Disappearing

 


We think we know the person we are close to, but I never believed that. People keep secrets, like Woody Kelly. I remember him because it was big news in the town I was living in shortly after my marriage. Antioch was just a blip you usually drive through to get elsewhere. I know because when I was a child that was our route to the North Woods. Not much happened in the Winter season but it was a tourist attraction in the summer as resorts opened for business on the various lakes in the area. The disappearance of Woody Kelly was big news. It is still a mystery regarding what happened to Kelly. He was last seen taking a test ride on a boat, refusing a request by the mechanic to ride along.
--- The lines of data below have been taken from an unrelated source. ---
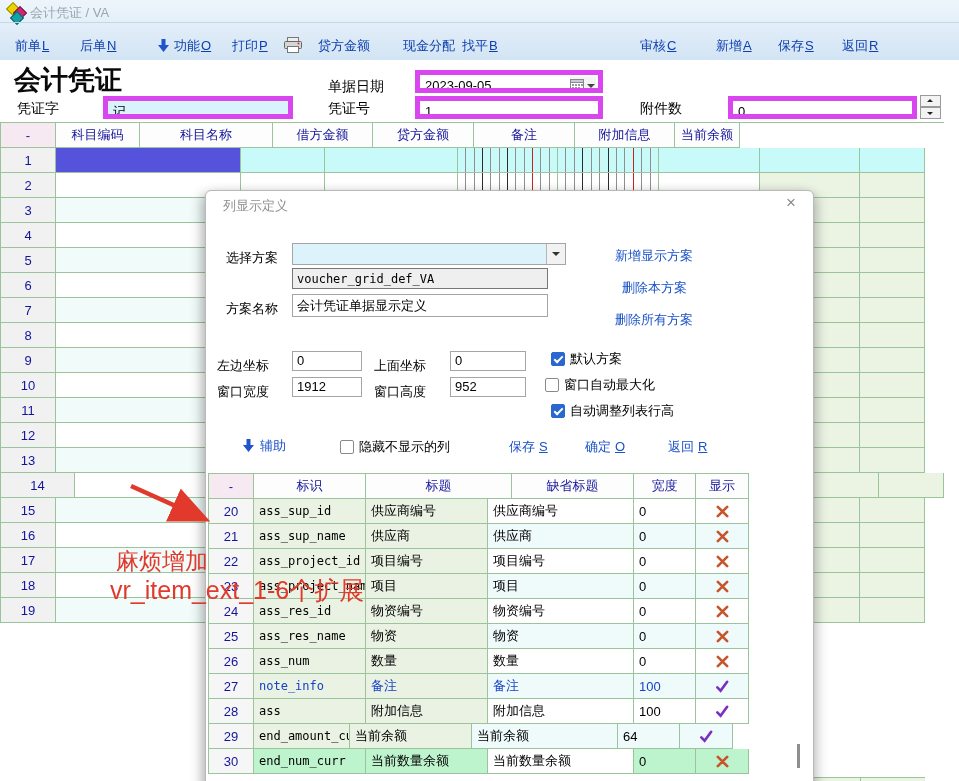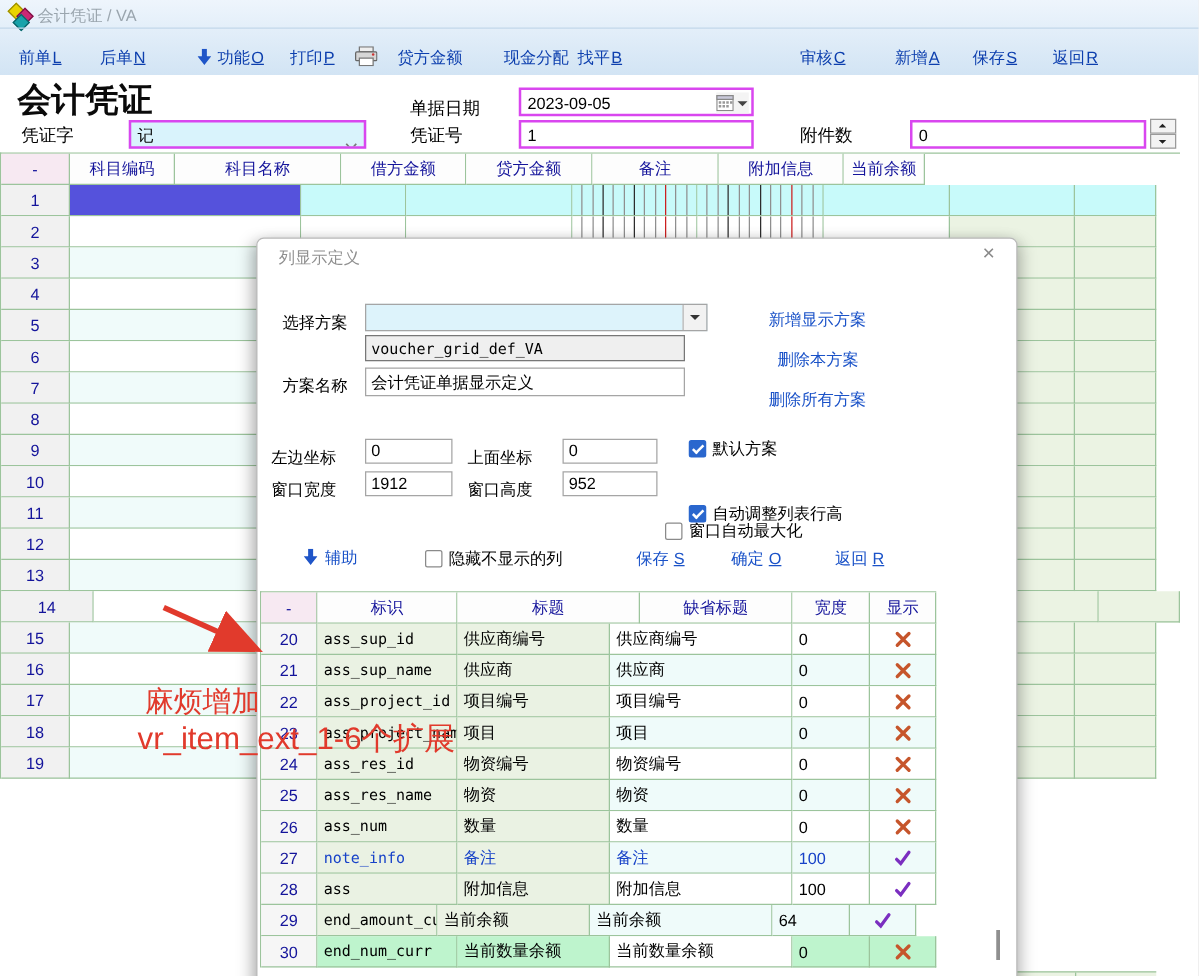--- a/index.html
+++ b/index.html
@@ -17,21 +17,21 @@
   .logo .d3{left:6px;top:10px;background:#17a2aa;border:1px solid #0c6066;}
   .win-title{position:absolute;left:30px;top:4px;color:#9aa5ae;font-size:13px;}
   .tb-item{position:absolute;top:37px;color:#0d3fae;font-size:13px;white-space:nowrap;cursor:default;}
   .tb-item u{margin-left:1px;}
   .tb-item .ico{display:inline-block;vertical-align:-2px;margin-right:5px;}
 
   
   .form-title{position:absolute;left:14px;top:62px;font-family:"Liberation Serif","DejaVu Serif",serif;
               font-size:27px;font-weight:bold;color:#0a0a0a;}
   .flabel{position:absolute;font-size:14px;color:#000;}
-  .fakebox{position:absolute;box-sizing:border-box;border:2px solid #d946ef;background:#fff;
+  .fakebox{position:absolute;box-sizing:border-box;border:5px solid #d946ef;background:#fff;
            font-size:13px;line-height:21px;padding-left:5px;overflow:hidden;white-space:nowrap;}
   .combo-cyan{background:#d9f3fc;}
   .dd-btn{position:absolute;right:0;top:0;bottom:0;width:18px;background:#f2f2f2;border-left:1px solid #b5b5b5;}
   .dd-btn i{position:absolute;left:5px;top:8px;width:0;height:0;border:4px solid transparent;border-top-color:#333;}
   .chev{position:absolute;right:6px;top:8px;width:9px;height:6px;}
   .cal-btn{position:absolute;right:2px;top:2px;width:26px;height:17px;background:#f4f4f4;}
   .cal-btn svg{position:absolute;left:0;top:2px;}
   .cal-btn i{position:absolute;right:1px;top:7px;width:0;height:0;border:4px solid transparent;border-top-color:#444;}
   .spinner{position:absolute;left:920px;top:95px;width:21px;height:25px;box-sizing:border-box;}
   .spin-b{position:absolute;left:0;width:21px;height:12px;box-sizing:border-box;border:1px solid #9a9a9a;background:#f3f3f3;}
@@ -1013,21 +1013,21 @@
 
     <span class="dlg-label" style="left:11px;top:192px;">窗口宽度</span>
     <div class="dlg-box" style="left:86px;top:186px;width:70px;height:20px;line-height:18px;"><span>1912</span></div>
     <span class="dlg-label" style="left:168px;top:192px;">窗口高度</span>
     <div class="dlg-box" style="left:244px;top:186px;width:76px;height:20px;line-height:18px;"><span>952</span></div>
 
     <span class="cbx-wrap dlg-checkbox" style="left:345px;top:159px;">
         <span class="cbx on"></span>
         <b>默认方案</b>
       </span>
-    <span class="cbx-wrap dlg-checkbox" style="left:326px;top:185px;margin-top:40px;">
+    <span class="cbx-wrap dlg-checkbox" style="left:339px;top:185px;">
         <span class="cbx"></span>
         <b>窗口自动最大化</b>
       </span>
     <span class="cbx-wrap dlg-checkbox" style="left:345px;top:211px;">
         <span class="cbx on"></span>
         <b>自动调整列表行高</b>
       </span>
 
     <span class="aux" style="left:37px;top:246px;">
       <span class="ico"><svg width="11" height="13" viewBox="0 0 11 13">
The boat was later found abandoned in Waukegan, twenty miles away. The first impression would be that Kelly fell out of the boat and drowned. The second reasonable conclusion, and one most Antioch citizens believe, was that he took off to start a new life. Kelly was a con man. He was the Bernie Madoff of a small Midwestern town. When Kelly went missing, so did $6 million dollars. It's really easy to get lost, especially when you don't want to be found and have $6 million dollars to help you remain incognito. 

It's also easy to one day tell your spouse you're going to Walmart to do some Christmas shopping for the children and then never return. A woman was recently found living a whole new life after twenty plus years. It's hard not to judge her decision. Terrible things could have been going on. Maybe she made the right decision, but I feel for her family she deliberately left behind.

I started thinking about these two events after reading about the mystery of the disappearing doctor. How does someone disappear after walking into a bar? Brian Shaffer seemed to have it all. He was a doctor just starting out. He had a girlfriend everyone said he loved. He had friends and family who cared about him. But, there was the other side. His mother had recently died after battling a rare cancer. He also might not have been looking forward to that future everyone thought he would take. Allegedly he had some doubts about being a doctor, but apparently no one in his circle saw any warning signs. Friends claim Shaffer was exhausted the night they got together to go bar hopping. When questioned after Shaffer's strange disappearance his friends claimed nothing seemed amiss. 

Could it be that his friends are keeping secrets? Maybe they did notice signs that their friend was truly unhappy. The Ugly Tuna Saloona was the last place anyone allegedly saw Shaffer. He went in and was never seen exiting the building. Unless he's in the walls, he exited. Authorities claim every exit had a camera, yet they don't show him ever leaving the bar. What bothers me about this story is the intentional red herring (or tuna) to throw us off this little possibility. There is mention that there was another exit, but the idea that Shaffer left this way was shrugged off because there was some construction going on. Is it possible a few of his friends helped him that night to disappear? Maybe he didn't want to disappoint his father, or, didn't want to face his fiancee with the news that he wasn't happy with the life everyone else had planned for him. But. (Yes, there's a but) Every time I read that a young man has gone missing after a night of drinking, my first thought is, "Check the river." There's always a river. Columbus, Ohio has two. It's been over twenty years and not a trace of Shaffer has ever emerged. I'm hoping he is living in a hut on an island, making lovely music. Every once in awhile a friend from the past will stop by to say hello. Anything is possible.